• [Task brief]: Your task is to copy the stretch of lines in the records below that begins with the line containing "- At the first" and ends with the line containing "- Lister tous", exactly as written, with nothing added.

• [Data extract]:
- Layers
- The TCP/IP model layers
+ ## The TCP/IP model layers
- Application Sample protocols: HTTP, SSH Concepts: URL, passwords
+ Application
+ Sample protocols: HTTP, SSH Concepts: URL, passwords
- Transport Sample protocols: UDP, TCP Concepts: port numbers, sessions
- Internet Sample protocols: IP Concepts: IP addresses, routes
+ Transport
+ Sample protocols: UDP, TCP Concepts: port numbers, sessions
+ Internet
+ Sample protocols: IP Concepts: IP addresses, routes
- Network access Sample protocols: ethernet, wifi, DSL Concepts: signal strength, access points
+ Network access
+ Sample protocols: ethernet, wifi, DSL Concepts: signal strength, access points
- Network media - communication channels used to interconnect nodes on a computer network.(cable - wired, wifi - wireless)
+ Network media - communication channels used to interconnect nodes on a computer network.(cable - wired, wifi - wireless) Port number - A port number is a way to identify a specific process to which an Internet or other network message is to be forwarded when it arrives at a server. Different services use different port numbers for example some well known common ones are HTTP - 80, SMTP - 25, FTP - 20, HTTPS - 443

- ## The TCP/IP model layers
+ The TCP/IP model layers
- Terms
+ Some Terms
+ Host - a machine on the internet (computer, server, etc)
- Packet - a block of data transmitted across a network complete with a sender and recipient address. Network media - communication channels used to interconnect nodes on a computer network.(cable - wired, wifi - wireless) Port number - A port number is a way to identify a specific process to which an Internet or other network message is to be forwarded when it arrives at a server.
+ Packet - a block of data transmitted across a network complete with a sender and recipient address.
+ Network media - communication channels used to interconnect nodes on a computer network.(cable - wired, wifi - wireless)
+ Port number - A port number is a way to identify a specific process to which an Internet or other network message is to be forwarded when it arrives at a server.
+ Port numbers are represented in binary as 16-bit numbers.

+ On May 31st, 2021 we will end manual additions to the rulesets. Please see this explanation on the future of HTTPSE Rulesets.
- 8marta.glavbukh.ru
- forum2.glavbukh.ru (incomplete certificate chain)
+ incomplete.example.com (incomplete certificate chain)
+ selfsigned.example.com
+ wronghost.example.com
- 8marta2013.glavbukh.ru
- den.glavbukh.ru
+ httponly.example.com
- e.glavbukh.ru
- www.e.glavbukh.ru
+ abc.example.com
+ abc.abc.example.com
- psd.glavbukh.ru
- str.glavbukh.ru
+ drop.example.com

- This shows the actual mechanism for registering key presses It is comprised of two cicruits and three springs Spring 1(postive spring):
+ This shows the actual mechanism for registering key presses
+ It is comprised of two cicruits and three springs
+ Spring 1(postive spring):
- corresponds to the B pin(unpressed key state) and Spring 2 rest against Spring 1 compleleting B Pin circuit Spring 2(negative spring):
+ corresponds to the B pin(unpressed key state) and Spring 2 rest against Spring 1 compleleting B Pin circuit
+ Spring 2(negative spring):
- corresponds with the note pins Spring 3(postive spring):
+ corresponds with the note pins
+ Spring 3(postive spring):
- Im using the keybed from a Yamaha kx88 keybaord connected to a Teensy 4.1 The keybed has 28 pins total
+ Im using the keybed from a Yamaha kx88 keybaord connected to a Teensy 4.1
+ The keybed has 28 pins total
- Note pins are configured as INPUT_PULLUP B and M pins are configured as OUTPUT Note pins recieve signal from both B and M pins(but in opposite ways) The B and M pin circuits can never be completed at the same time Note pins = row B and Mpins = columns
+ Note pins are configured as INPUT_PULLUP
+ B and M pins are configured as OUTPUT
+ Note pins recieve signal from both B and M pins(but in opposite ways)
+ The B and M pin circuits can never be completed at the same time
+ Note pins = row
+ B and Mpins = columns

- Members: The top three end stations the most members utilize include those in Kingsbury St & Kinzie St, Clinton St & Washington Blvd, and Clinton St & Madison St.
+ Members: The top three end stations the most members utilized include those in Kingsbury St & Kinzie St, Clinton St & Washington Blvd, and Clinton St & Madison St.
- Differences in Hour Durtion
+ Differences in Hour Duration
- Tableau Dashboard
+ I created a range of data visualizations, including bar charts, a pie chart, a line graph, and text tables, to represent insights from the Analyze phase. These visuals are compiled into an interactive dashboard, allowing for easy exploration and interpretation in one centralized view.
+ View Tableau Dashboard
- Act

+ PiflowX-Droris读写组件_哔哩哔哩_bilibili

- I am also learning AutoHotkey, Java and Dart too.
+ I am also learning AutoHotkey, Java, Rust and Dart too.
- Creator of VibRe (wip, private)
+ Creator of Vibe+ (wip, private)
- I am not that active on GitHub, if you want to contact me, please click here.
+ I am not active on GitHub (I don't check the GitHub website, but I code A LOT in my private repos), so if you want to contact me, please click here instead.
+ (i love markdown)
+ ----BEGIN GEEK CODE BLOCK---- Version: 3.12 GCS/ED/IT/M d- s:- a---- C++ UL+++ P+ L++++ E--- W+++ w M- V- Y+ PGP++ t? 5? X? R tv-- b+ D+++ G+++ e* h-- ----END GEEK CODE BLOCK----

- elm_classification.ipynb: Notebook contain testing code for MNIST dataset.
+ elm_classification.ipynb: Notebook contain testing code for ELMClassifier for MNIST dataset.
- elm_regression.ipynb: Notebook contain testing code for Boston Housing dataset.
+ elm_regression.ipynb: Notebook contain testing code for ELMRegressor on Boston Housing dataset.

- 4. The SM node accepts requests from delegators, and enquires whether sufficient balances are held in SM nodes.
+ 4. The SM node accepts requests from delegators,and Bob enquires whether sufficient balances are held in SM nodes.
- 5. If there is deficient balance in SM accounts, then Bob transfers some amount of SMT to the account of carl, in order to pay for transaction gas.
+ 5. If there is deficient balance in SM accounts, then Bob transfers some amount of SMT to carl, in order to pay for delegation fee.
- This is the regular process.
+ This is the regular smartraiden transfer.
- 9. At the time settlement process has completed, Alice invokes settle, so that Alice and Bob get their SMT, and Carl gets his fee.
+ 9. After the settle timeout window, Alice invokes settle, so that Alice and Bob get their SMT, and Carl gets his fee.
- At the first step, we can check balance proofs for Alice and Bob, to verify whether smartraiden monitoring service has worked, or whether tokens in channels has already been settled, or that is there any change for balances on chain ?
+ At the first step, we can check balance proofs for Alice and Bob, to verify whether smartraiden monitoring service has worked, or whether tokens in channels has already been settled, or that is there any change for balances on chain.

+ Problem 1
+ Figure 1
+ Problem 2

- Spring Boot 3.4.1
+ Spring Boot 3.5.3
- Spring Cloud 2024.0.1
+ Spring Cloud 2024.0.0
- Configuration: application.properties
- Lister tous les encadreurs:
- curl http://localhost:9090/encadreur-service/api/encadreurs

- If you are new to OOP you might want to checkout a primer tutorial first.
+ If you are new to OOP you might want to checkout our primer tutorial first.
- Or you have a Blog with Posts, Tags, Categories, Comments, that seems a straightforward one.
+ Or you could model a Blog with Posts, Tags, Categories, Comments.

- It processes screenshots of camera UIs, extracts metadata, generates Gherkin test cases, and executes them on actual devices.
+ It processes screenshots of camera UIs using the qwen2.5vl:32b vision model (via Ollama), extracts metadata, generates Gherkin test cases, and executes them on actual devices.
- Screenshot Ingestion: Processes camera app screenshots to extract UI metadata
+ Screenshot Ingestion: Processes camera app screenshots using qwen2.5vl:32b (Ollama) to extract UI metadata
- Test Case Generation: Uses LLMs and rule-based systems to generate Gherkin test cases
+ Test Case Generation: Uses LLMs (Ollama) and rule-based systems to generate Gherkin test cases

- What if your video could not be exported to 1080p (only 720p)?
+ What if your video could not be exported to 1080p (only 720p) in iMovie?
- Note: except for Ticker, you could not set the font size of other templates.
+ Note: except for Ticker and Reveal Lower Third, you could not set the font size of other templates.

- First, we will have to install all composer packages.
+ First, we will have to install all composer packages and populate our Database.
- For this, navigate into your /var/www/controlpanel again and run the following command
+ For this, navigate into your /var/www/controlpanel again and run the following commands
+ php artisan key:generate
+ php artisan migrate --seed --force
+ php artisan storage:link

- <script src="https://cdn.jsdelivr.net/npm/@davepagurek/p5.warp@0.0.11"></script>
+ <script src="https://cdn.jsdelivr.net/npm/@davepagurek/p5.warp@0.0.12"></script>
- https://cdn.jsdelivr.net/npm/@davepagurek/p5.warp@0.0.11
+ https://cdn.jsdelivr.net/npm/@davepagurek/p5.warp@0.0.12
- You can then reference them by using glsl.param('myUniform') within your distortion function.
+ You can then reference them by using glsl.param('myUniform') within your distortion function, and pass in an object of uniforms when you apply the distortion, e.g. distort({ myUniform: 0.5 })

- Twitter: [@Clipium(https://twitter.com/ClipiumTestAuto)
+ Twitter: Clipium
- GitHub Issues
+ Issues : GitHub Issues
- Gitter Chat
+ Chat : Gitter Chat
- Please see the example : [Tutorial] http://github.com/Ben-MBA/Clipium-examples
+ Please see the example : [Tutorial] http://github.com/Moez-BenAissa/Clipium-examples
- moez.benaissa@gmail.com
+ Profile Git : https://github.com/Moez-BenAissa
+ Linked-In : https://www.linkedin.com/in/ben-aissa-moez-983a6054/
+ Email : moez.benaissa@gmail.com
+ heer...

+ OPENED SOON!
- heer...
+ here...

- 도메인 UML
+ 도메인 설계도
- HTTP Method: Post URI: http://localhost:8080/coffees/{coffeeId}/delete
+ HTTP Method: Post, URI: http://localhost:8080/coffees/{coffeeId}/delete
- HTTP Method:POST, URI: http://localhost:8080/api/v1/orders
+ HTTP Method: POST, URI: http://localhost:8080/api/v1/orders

• [The answer]:
- At the first step, we can check balance proofs for Alice and Bob, to verify whether smartraiden monitoring service has worked, or whether tokens in channels has already been settled, or that is there any change for balances on chain ?
+ At the first step, we can check balance proofs for Alice and Bob, to verify whether smartraiden monitoring service has worked, or whether tokens in channels has already been settled, or that is there any change for balances on chain.

+ Problem 1
+ Figure 1
+ Problem 2

- Spring Boot 3.4.1
+ Spring Boot 3.5.3
- Spring Cloud 2024.0.1
+ Spring Cloud 2024.0.0
- Configuration: application.properties
- Lister tous les encadreurs:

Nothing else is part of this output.